Romeria est un film réalisé par la cinéaste espagnole Carla Simón. Après son dernier long-métrage, Été 93, sorti en 2017, elle décide désormais de suivre une adolescente de 18 ans. En quête d’un document d’état civil, afin d’obtenir une bourse pour son école de cinéma, Marina (sorte d’alter-ego de la réalisatrice) est surtout en quête de sa propre identité. En effet, en tant qu’enfant adopté, ce pèlerinage dans la ville galicienne de Vigo est un moyen d’y trouver une partie méconnue de sa famille. Surtout à la recherche du souvenir de ses parents, tous deux décédés du sida. Le film mélange alors subtilement la petite histoire intime avec la grande de l’Espagne, celle d’une génération post-franquiste, en pleine mouvance Movida. En ce sens, il est convenable de parler de mémoire.

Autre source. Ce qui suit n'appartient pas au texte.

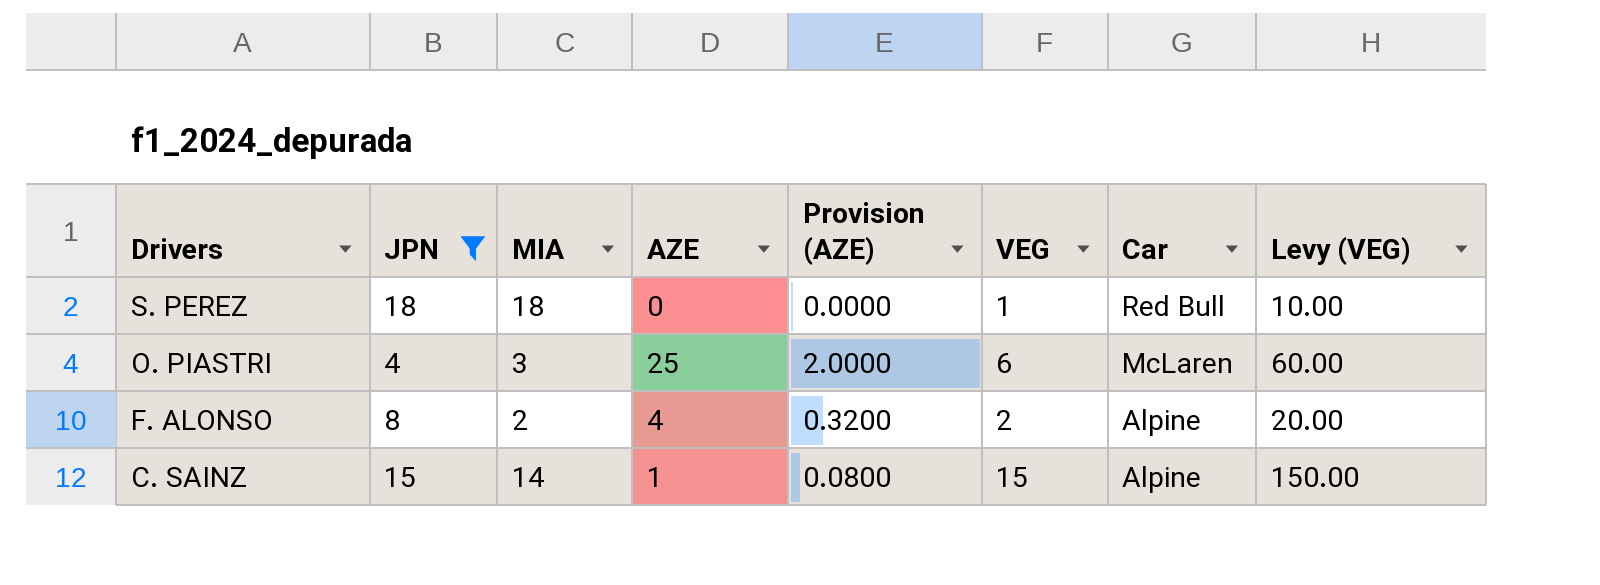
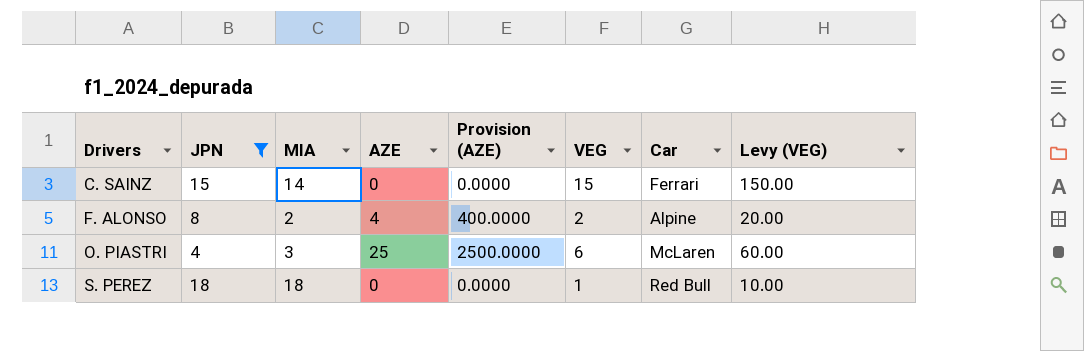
row order: Drivers descending -> Drivers ascending
column Provision (AZE) | formula: [AZE] * 0.08 -> [AZE] * 100
C. SAINZ | AZE: 1 -> 0
C. SAINZ | Car: Alpine -> Ferrari

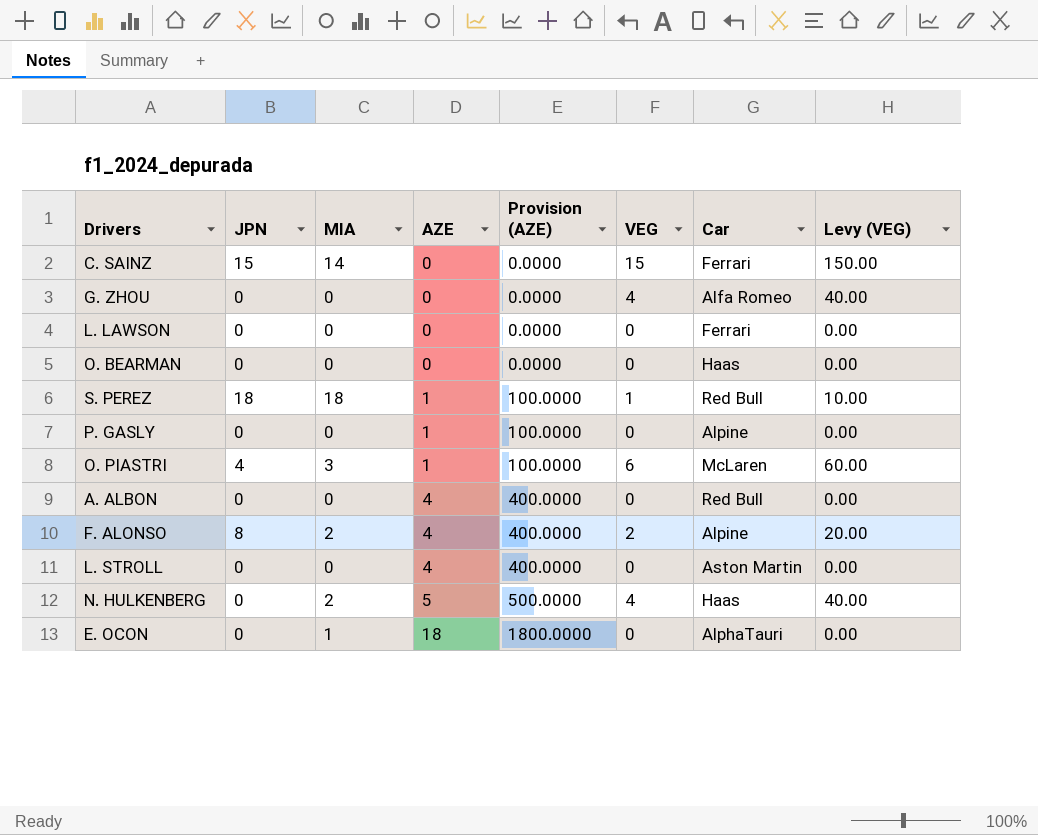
filter: JPN != 0 -> none
row order: Drivers ascending -> AZE ascending
S. PEREZ | AZE: 0 -> 1
S. PEREZ | Provision (AZE): 0.0000 -> 100.0000
O. PIASTRI | AZE: 25 -> 1
O. PIASTRI | Provision (AZE): 2500.0000 -> 100.0000

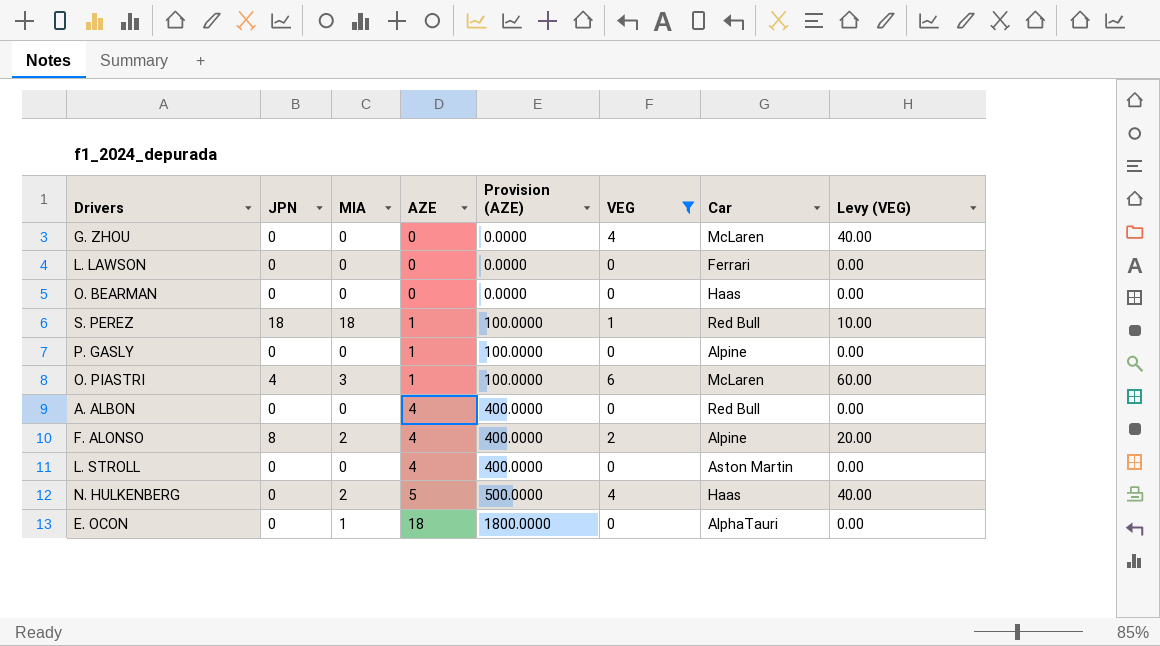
filter: none -> VEG != 15
G. ZHOU | Car: Alfa Romeo -> McLaren

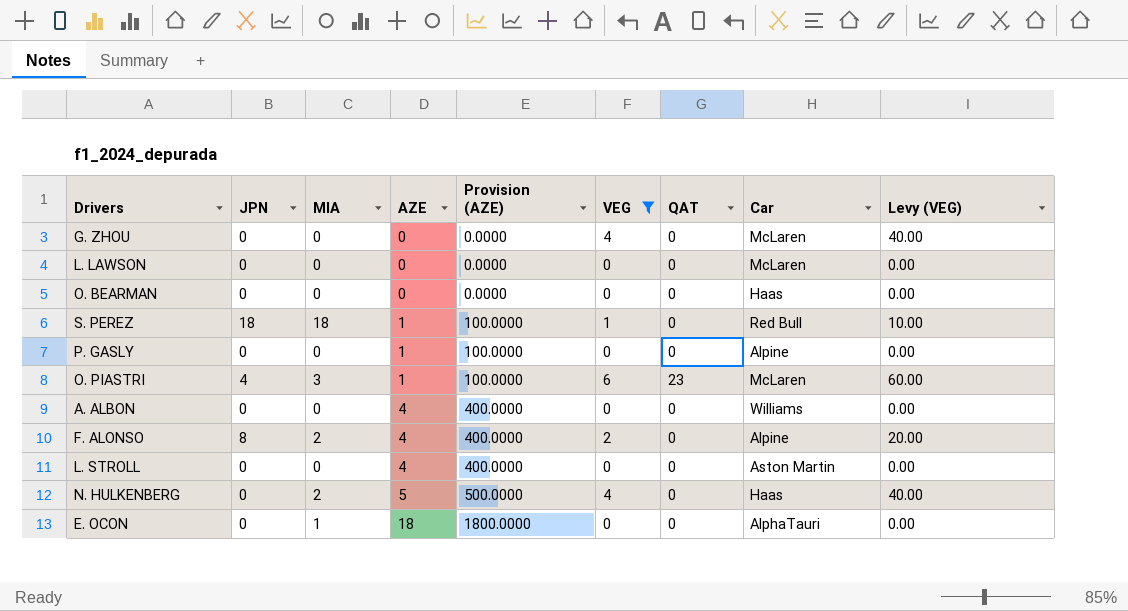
column QAT | position: none -> 7
L. LAWSON | Car: Ferrari -> McLaren
A. ALBON | Car: Red Bull -> Williams

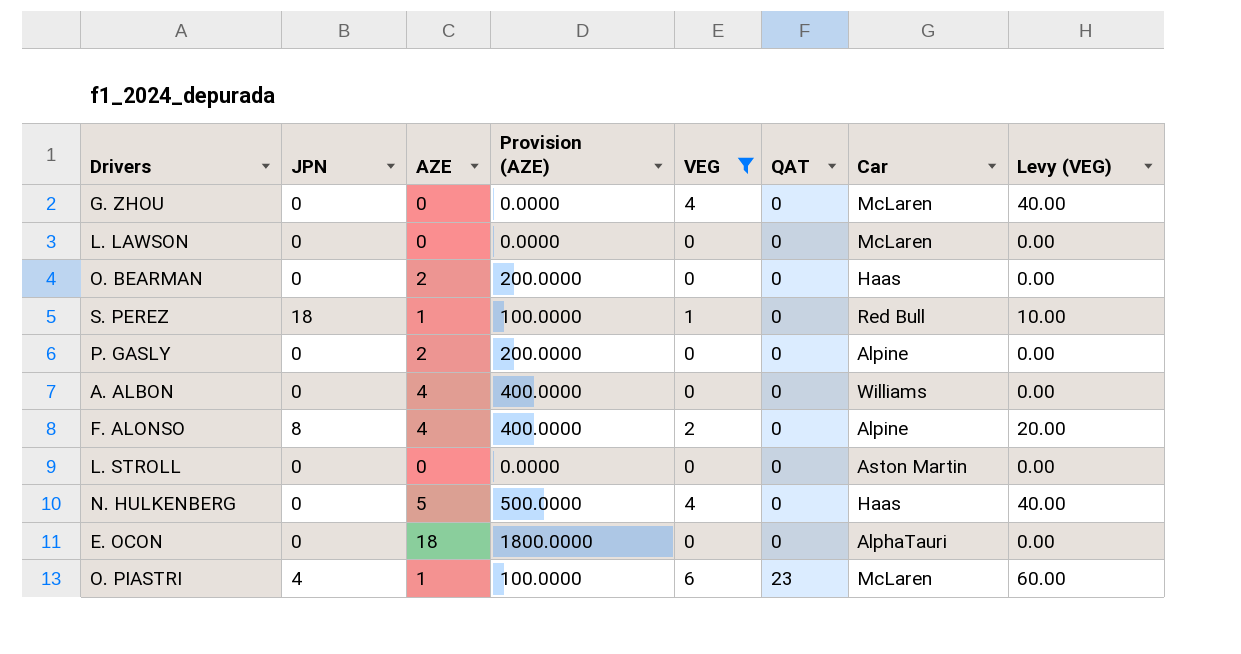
row order: AZE ascending -> QAT ascending
column MIA | position: 3 -> none
O. BEARMAN | AZE: 0 -> 2
O. BEARMAN | Provision (AZE): 0.0000 -> 200.0000
P. GASLY | AZE: 1 -> 2
P. GASLY | Provision (AZE): 100.0000 -> 200.0000
L. STROLL | AZE: 4 -> 0
L. STROLL | Provision (AZE): 400.0000 -> 0.0000

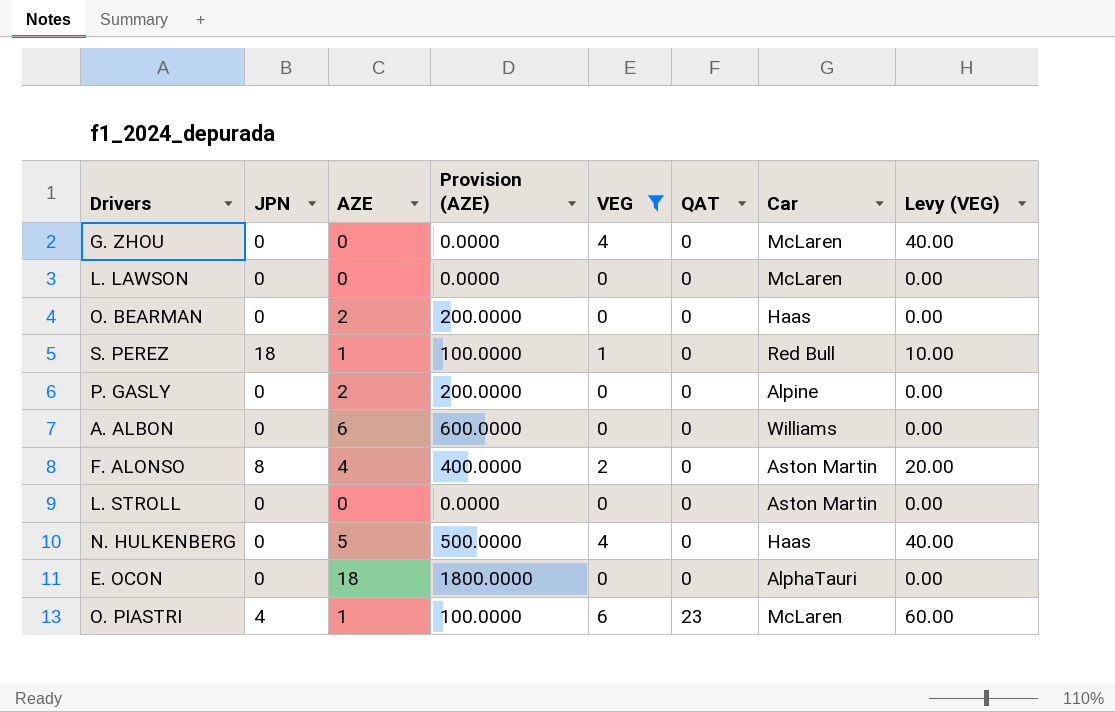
A. ALBON | AZE: 4 -> 6
A. ALBON | Provision (AZE): 400.0000 -> 600.0000
F. ALONSO | Car: Alpine -> Aston Martin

Ce nouveau, et troisième, long-métrage, d’une beauté flottante, propose une grande réflexion autobiographique et enfantine. Sa mise en scène, sensiblement sobre, reste pertinemment riche. Effectivement, le film mélange plusieurs strates et matériaux de réalité : caméscope de Marina tenu à la main, caméra de la réalisatrice, écrits du journal maternel, images du film, etc. Tout comme plusieurs temporalités : passé des parents, présent de Marina, etc. Ce procédé, grandement démultiplié, permet alors de montrer ce travail de quête, d’enquête dans laquelle la recherche érupte frontalement, et de manière grandiose, à travers les échanges verbaux.
À tout cela s’ajoutent aussi des questionnements philosophiques. En somme, Roméria est un film de mémoire, et de tout autant de sujets passionnants traités justement dont émerge une grande poésie.
Finalement, ce long pèlerinage souligne le poids des non-dits générationnels, le silence du passé refoulé dans la mer, dans les paysages et au sein des familles pour que plus jamais on ne les oublie. Démarche forte et résultat réussi, c’est désormais sa propre histoire que nous aimerions suivre, son journal intime. Passé en mains, ce qui importe dorénavant, c’est le présent dans lequel nous évoluons. Hugo P.